Looking back now, I can hardly believe that I spent so much of my life under the spell of New York City. I left the city more than half a year ago, and it's incredible just how much better I feel. There's a sense of renewal that I'm experiencing, like a heavy fog has lifted. New York had become suffocating in its intensity, its incessant, non-stop energy.
Funny enough, I remember being a student at Duke University, where there was an almost unspoken expectation that upon graduation, you moved to New York. That was the dream, or so we were told. It was where everyone else was heading, where opportunities were, where life truly started.
Before the pandemic, it was accepted as the truth. Offices were there, everything was happening there. And so, we tolerated absurd living conditions and exorbitant cost of living. We paid thousands of dollars a month for tiny, dilapidated apartments, and had our packages stolen right from our doorsteps. We endured the stench of garbage-laden streets and a subway system that felt more like a poorly maintained public restroom.
I often wonder now, why did I even stay?

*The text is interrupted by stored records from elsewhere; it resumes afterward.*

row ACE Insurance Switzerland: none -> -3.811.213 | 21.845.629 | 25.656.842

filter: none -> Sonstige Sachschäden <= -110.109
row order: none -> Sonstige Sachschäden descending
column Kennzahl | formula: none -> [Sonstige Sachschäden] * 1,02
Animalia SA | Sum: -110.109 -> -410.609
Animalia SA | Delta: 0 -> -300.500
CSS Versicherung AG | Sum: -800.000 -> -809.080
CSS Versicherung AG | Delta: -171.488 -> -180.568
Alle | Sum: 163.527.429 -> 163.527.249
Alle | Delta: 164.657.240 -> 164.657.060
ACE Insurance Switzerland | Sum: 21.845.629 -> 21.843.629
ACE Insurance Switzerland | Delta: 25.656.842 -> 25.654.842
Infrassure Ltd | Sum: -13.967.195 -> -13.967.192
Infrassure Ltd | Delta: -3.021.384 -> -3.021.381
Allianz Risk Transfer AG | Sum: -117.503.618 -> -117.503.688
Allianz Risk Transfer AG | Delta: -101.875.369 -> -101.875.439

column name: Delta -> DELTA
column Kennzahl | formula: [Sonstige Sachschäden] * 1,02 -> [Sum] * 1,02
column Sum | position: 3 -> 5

Why did I join the masses? It's because I was told that success looked like a high-paying job in New York City. When you don't question why you're pursuing something, you just do it because it's the done thing.
I joined the corporate life, I paid a significant chunk of my salary on rent, and before I knew it, I was stuck in a cycle that seemed impossible to break.

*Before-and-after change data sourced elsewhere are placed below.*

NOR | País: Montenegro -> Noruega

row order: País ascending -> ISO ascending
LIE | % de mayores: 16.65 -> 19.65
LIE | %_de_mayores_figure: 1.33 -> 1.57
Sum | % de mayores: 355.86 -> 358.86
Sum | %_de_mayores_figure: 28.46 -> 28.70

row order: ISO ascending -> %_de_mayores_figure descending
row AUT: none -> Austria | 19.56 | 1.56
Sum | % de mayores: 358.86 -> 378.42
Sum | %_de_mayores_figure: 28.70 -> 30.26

In New York, you start to become like everyone else. You attend the same parties, you partake in the same culture. There's an acceptance of the pervasive stress and pretentiousness that permeates the city. But it was only after leaving that I truly recognized the suffocation I had been experiencing.
The pandemic, if anything, forced us to reevaluate. Why are we here? Why do we follow the herd without asking if there's a better way to live? We deserve more than being stuck in a relentless corporate cycle, even if there are perks like free food at Google.

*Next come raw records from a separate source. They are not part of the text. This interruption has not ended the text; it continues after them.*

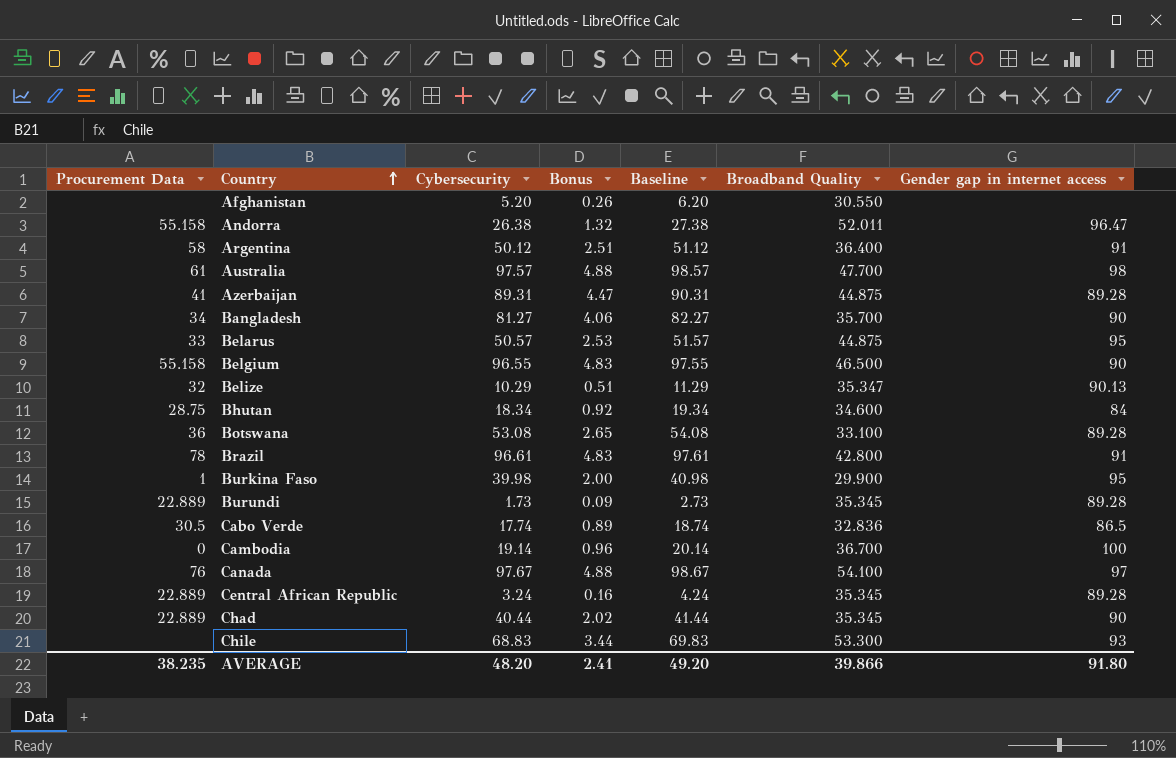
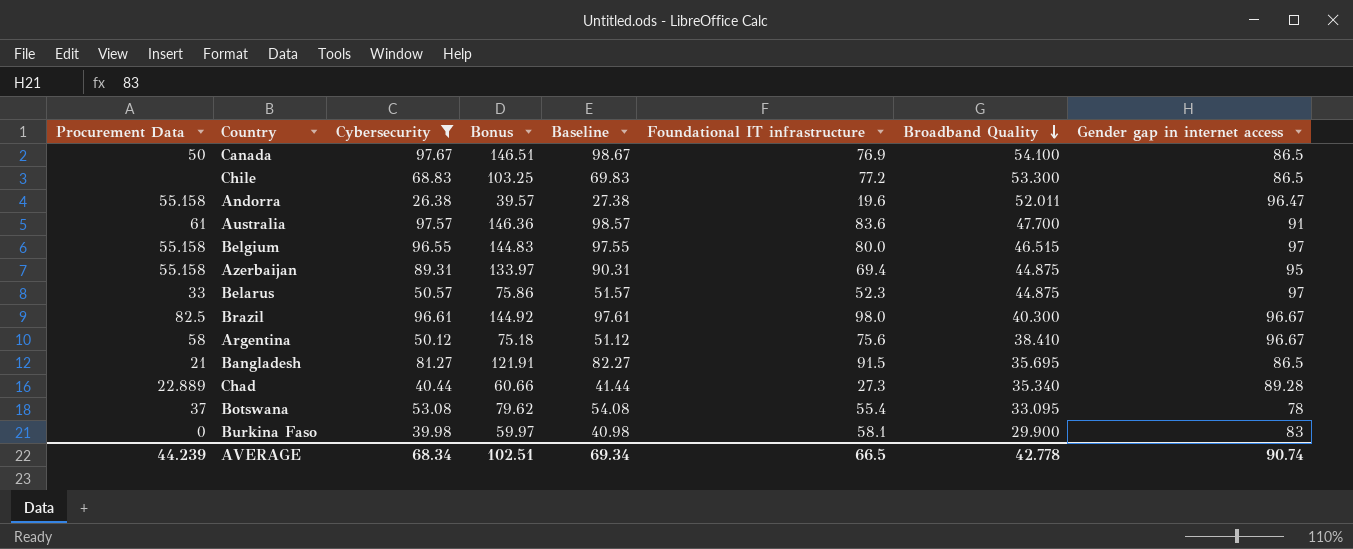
filter: none -> Cybersecurity >= 26.38
row order: Country ascending -> Broadband Quality descending
column Bonus | formula: [Cybersecurity] * 0.05 -> [Cybersecurity] * 1.5
column Foundational IT infrastructure | position: none -> 6
Canada | Procurement Data: 76 -> 50
Canada | Gender gap in internet access: 97 -> 86.5
Chile | Gender gap in internet access: 93 -> 86.5
Australia | Gender gap in internet access: 98 -> 91
Belgium | Broadband Quality: 46.500 -> 46.515
Belgium | Gender gap in internet access: 90 -> 97
Azerbaijan | Procurement Data: 41 -> 55.158
Azerbaijan | Gender gap in internet access: 89.28 -> 95
Belarus | Gender gap in internet access: 95 -> 97
Brazil | Procurement Data: 78 -> 82.5
Brazil | Broadband Quality: 42.800 -> 40.300
Brazil | Gender gap in internet access: 91 -> 96.67
Argentina | Broadband Quality: 36.400 -> 38.410
Argentina | Gender gap in internet access: 91 -> 96.67
Bangladesh | Procurement Data: 34 -> 21
Bangladesh | Broadband Quality: 35.700 -> 35.695
Bangladesh | Gender gap in internet access: 90 -> 86.5
Chad | Broadband Quality: 35.345 -> 35.340
Chad | Gender gap in internet access: 90 -> 89.28
Botswana | Procurement Data: 36 -> 37
Botswana | Broadband Quality: 33.100 -> 33.095
Botswana | Gender gap in internet access: 89.28 -> 78
Burkina Faso | Procurement Data: 1 -> 0
Burkina Faso | Gender gap in internet access: 95 -> 83
AVERAGE | Procurement Data: 38.235 -> 44.239
AVERAGE | Cybersecurity: 48.20 -> 68.34
AVERAGE | Bonus: 2.41 -> 102.51
AVERAGE | Baseline: 49.20 -> 69.34
AVERAGE | Broadband Quality: 39.866 -> 42.778
AVERAGE | Gender gap in internet access: 91.80 -> 90.74

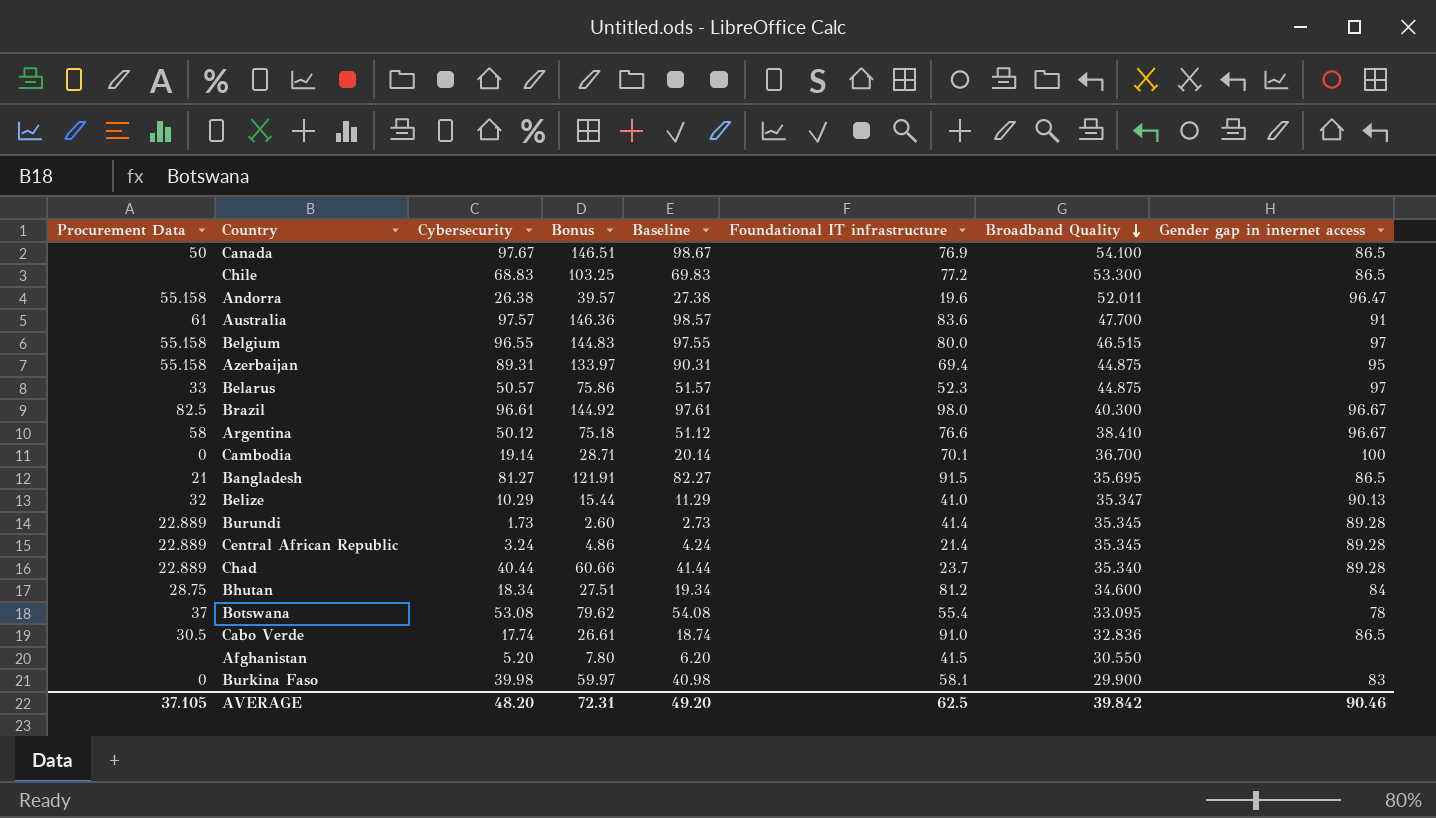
filter: Cybersecurity >= 26.38 -> none
Argentina | Foundational IT infrastructure: 75.6 -> 76.6
Chad | Foundational IT infrastructure: 27.3 -> 23.7
AVERAGE | Procurement Data: 44.239 -> 37.105
AVERAGE | Cybersecurity: 68.34 -> 48.20
AVERAGE | Bonus: 102.51 -> 72.31
AVERAGE | Baseline: 69.34 -> 49.20
AVERAGE | Foundational IT infrastructure: 66.5 -> 62.5
AVERAGE | Broadband Quality: 42.778 -> 39.842
AVERAGE | Gender gap in internet access: 90.74 -> 90.46

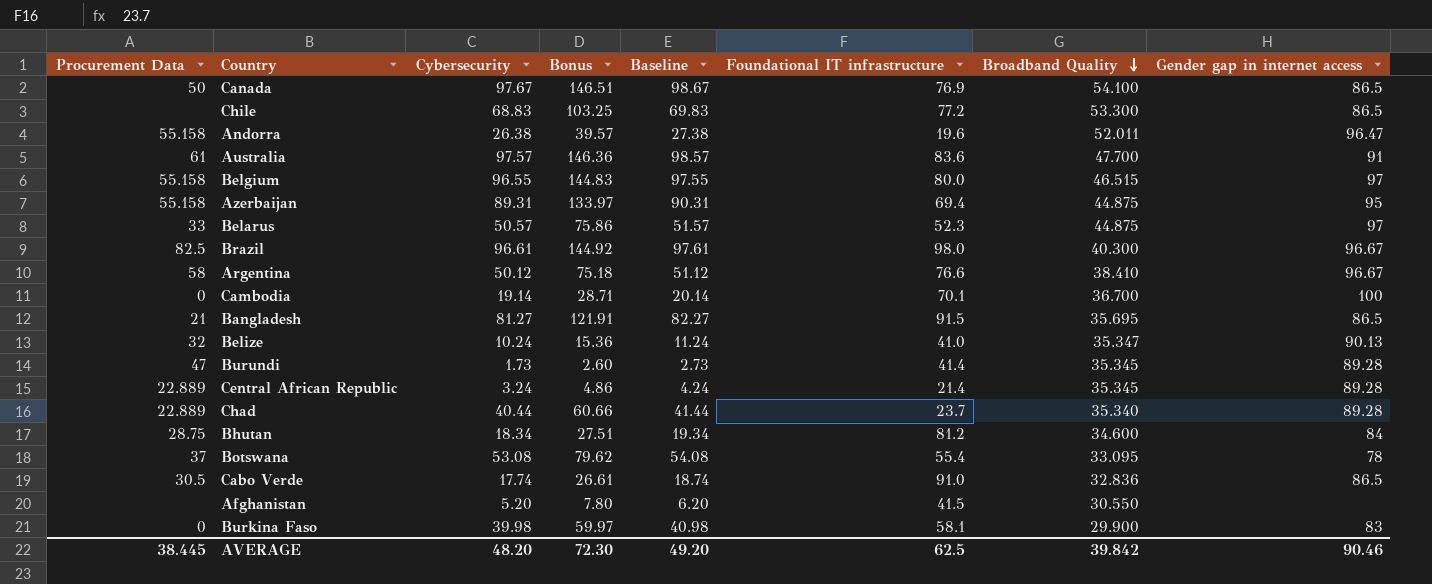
Belize | Cybersecurity: 10.29 -> 10.24
Belize | Bonus: 15.44 -> 15.36
Belize | Baseline: 11.29 -> 11.24
Burundi | Procurement Data: 22.889 -> 47
AVERAGE | Procurement Data: 37.105 -> 38.445
AVERAGE | Bonus: 72.31 -> 72.30

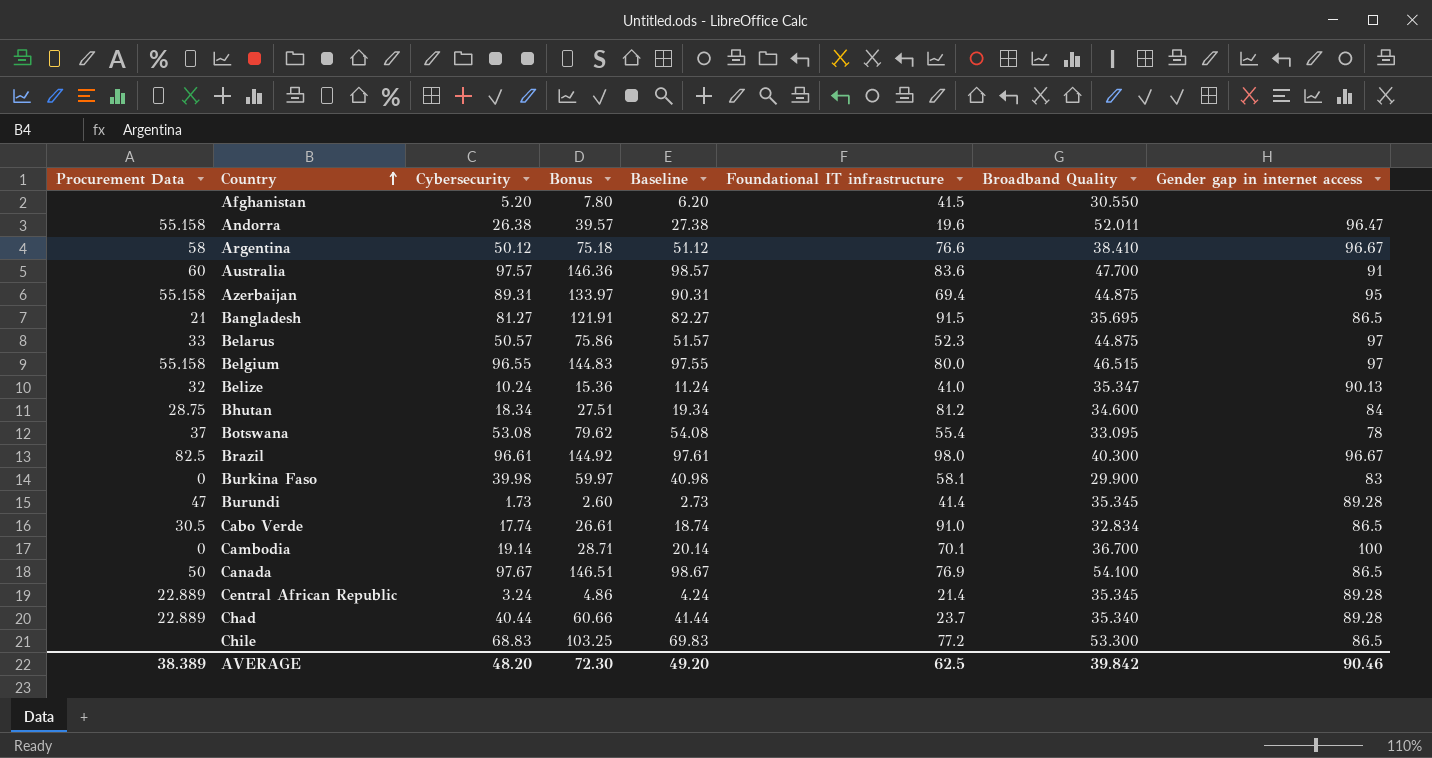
row order: Broadband Quality descending -> Country ascending
Australia | Procurement Data: 61 -> 60
Cabo Verde | Broadband Quality: 32.836 -> 32.834
AVERAGE | Procurement Data: 38.445 -> 38.389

Your freedom, your ability to make your own choices, is infinitely more valuable. There's more to life than being a cog in a corporate machine, even if you're a well-paid cog. You can't express your true thoughts if you're trapped in the corporate world, a world where you're expected to parrot what your superiors tell you.
New York City, it felt like, was the heart of this corporate machine. It's a place where financial success is worshipped, where pretentiousness is almost a prerequisite.
But there's a better way. We're at a stage now where remote work is not only possible, it's encouraged. There are cities with lower cost of living, cities on the rise.
If you can, leave New York. Go to Atlanta, go to Florida, or even Tulsa. There's a world out there waiting to be discovered, a world where you can breathe freely again.